• Directions for this task:
From the records below, find each line with the string "大容量触点" and copy it.

• Record set:
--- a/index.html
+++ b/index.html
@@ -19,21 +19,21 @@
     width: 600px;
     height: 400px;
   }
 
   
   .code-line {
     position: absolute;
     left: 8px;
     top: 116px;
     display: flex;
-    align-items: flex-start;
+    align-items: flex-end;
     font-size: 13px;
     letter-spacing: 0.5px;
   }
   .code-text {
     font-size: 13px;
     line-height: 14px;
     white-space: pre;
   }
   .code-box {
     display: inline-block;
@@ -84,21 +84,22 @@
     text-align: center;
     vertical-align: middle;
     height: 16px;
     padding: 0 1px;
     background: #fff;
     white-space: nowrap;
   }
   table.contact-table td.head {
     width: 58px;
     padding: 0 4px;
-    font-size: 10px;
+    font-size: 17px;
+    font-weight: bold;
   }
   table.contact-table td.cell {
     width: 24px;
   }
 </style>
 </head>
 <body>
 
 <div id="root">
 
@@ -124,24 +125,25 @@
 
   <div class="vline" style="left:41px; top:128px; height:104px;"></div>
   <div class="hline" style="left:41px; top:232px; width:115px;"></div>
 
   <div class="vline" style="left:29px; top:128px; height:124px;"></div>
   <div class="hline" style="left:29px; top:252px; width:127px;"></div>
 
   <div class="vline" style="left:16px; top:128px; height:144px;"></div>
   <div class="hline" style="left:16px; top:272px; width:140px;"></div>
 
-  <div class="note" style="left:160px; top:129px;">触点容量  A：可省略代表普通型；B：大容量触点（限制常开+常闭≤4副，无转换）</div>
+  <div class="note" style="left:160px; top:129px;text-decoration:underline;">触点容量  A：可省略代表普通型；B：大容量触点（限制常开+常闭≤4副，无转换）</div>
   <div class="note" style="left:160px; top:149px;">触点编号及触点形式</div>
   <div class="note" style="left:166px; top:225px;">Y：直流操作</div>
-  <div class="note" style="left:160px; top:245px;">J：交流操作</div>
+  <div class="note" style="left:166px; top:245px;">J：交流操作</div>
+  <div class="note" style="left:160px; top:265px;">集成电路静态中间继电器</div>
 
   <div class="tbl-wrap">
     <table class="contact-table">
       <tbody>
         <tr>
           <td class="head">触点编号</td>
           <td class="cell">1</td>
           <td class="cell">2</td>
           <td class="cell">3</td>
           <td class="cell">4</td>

• Exercise result:
-  <div class="note" style="left:160px; top:129px;">触点容量  A：可省略代表普通型；B：大容量触点（限制常开+常闭≤4副，无转换）</div>
+  <div class="note" style="left:160px; top:129px;text-decoration:underline;">触点容量  A：可省略代表普通型；B：大容量触点（限制常开+常闭≤4副，无转换）</div>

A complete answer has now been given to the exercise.